The inference result is incorrect with ROCm 5.0.2

elfswallow · August 19, 2022, 12:54am

Hi everyone. I am using TVM 0.9 on a AMDGPU Ryzen 5950X platform. I encountered a output mismatching issue when I using TVM with ROCm backend whose version is 5.0.2. I was inferring model resnet50, vgg16 obtained from both pytorch and darknet. All the results are different from other backends I tested, such as llvm, nvptx, cuda, etc. I am using the same build of LLVM (version 14). The inference result produced by ROCm is not complete wrong, but has a significant difference between other backends’ results. I validate resnet50 pytorch model with 10000 samples and the top1 score drops to 50% and top 5 drops to 75%. Does anyone know there are any compatible issue on ROCm 5.0.2? By the way, I met a compilation issue when I use current TVM ROCm backend.

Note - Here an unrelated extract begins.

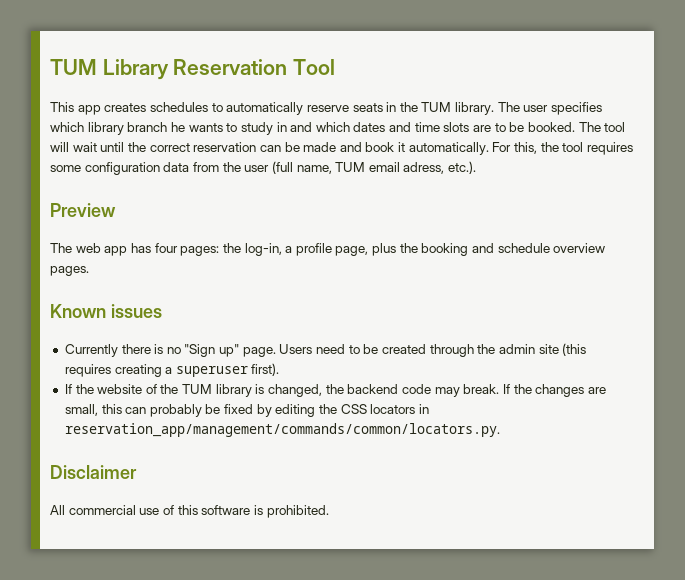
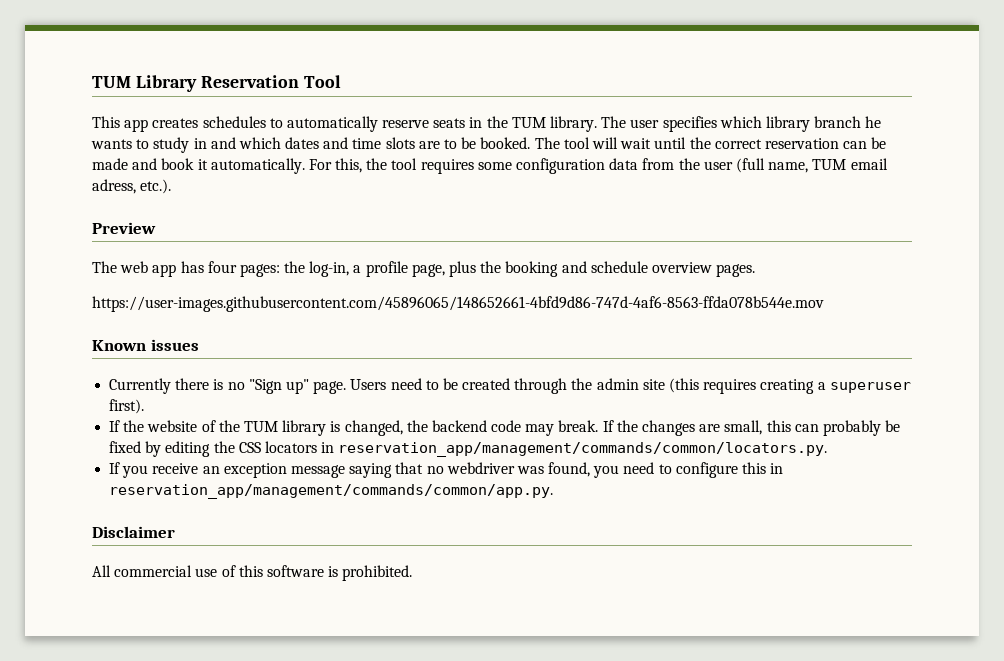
(89, 271) none -> [92,296,824,312] // https://user-images.githubusercontent.com/45896065/148652661-4bfd9d86-747d-4af6-8563-ffda078b544e.mov
(500, 430) none -> [109,462,784,478] [109,484,554,499] // If you receive an exception message saying that no webdriver was found, you need to configure this in reservation_app/management/commands/common/app.py.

There are some ROCm bitcode library listed in TVM that is no longer existing in ROCm 5.0.2. Thanks.

zxs185996 · August 19, 2022, 2:53am

@comaniac, @tqchen, Does TVM fit for ROCm 5.0.2 well？

elfswallow · August 26, 2022, 3:46pm

I’ve figured out the reason. RDNA has changed to warp size to 32 but TVM uses the warp size 64 by default. This causes the incorrectness of the inference.